It’s no wonder there’s a lot of talk about data-driven research, says David Brown, director of Lawrence Berkeley National Laboratory’s Computational Research Division. There’s an abundance of data in all areas of science and technology.
For example, there are the large experimental and observational facilities run by the DOE Office of Science, including the Advanced Photon Source at Argonne National Laboratory, the Spallation Neutron Source at Oak Ridge National Laboratory, the Joint Genome Institute, and Berkeley Lab’s Advanced Light Source (ALS), Molecular Foundry and National Center for Electron Microscopy.
Technology for collecting data has grown at a pace exceeding Moore’s law. At the ALS, for example, researchers once were able to take their data home on a thumb drive. Now it takes multiple hard drives. Soon it will require the kind of data storage capacity typically associated with supercomputing centers.
That means research could stall at some facilities, Brown says, “because the old paradigm of taking the information home and turning it into science on your laptop is breaking down.” Part of the challenge is designing new scientific workflows involving computation at every stage. In the past, scientists thought of analysis as happening only in a project’s final stages. “Now, all sorts of computer hardware can be inserted” to begin analysis earlier, Brown says. An image detector, for instance, might perform computations right in its hardware, reducing the amount of data that must be moved.

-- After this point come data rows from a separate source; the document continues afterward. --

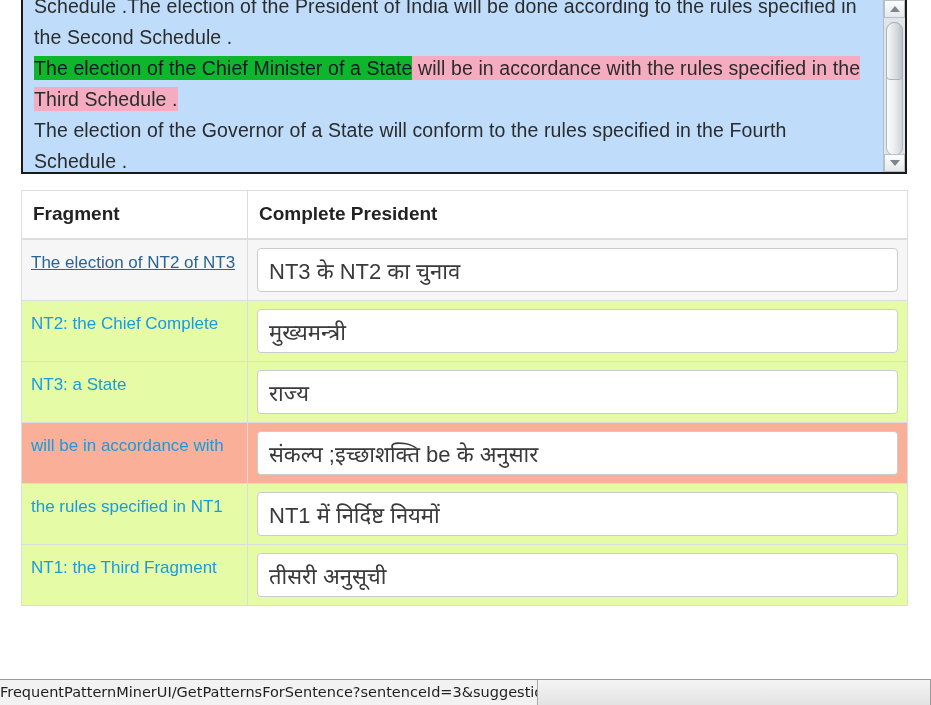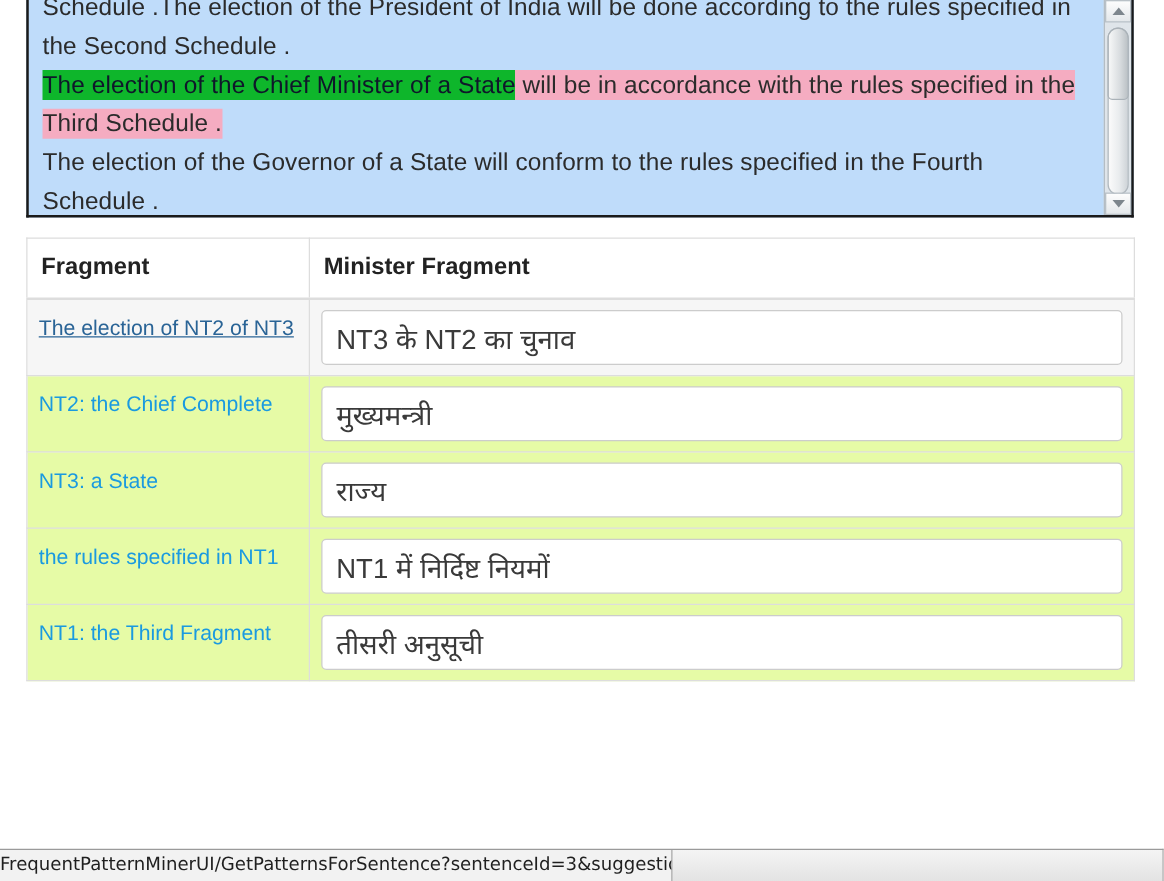--- a/index.html
+++ b/index.html
@@ -262,7 +262,7 @@
       <thead>
         <tr>
           <th>Fragment</th>
-          <th>Minister Fragment</th>
+          <th>Complete President</th>
         </tr>
       </thead>
       <tbody id="frag-body">

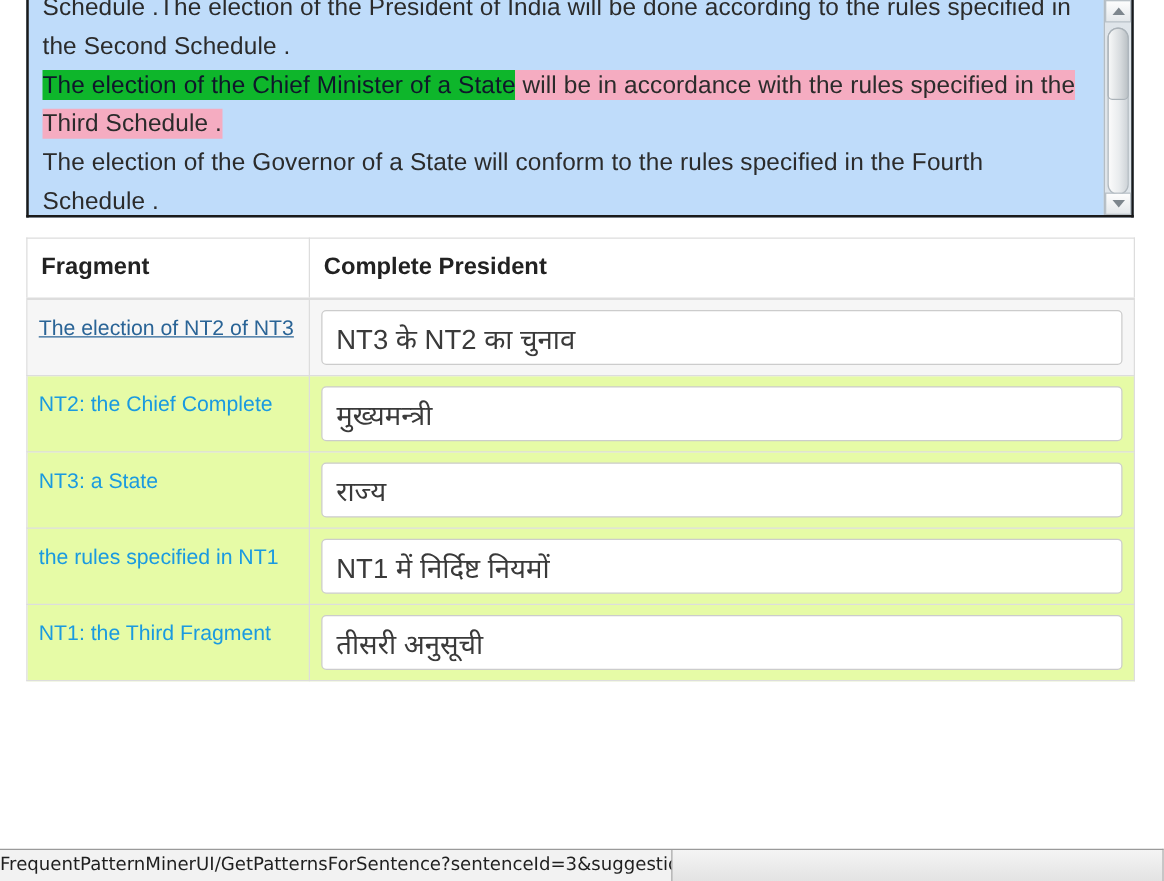--- a/index.html
+++ b/index.html
@@ -278,6 +278,10 @@
             <td class="frag-cell"><span class="frag-plain">NT3: a State</span></td>
             <td class="comp-cell"><input type="text" class="frag-input" value="राज्य" style=""></td>
           </tr>
+          <tr class="row-salmon">
+            <td class="frag-cell"><span class="frag-plain">will be in accordance with</span></td>
+            <td class="comp-cell"><input type="text" class="frag-input" value="संकल्प ;इच्छाशक्ति be के अनुसार" style=""></td>
+          </tr>
           <tr class="row-green">
             <td class="frag-cell"><span class="frag-plain">the rules specified in NT1</span></td>
             <td class="comp-cell"><input type="text" class="frag-input" value="NT1 में निर्दिष्ट नियमों" style=""></td>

Many challenges involve mathematics. Brown points to the Linac Coherent Light Source (LCLS) at the SLAC National Accelerator Laboratory, the first light source that can examine small crystallized proteins, or nanocrystals. A rapid-fire X-ray laser probes a jet of nanocrystals, producing scattering images with unknown orientations for each. New mathematical approaches are needed to simultaneously determine the orientation of each nanocrystal.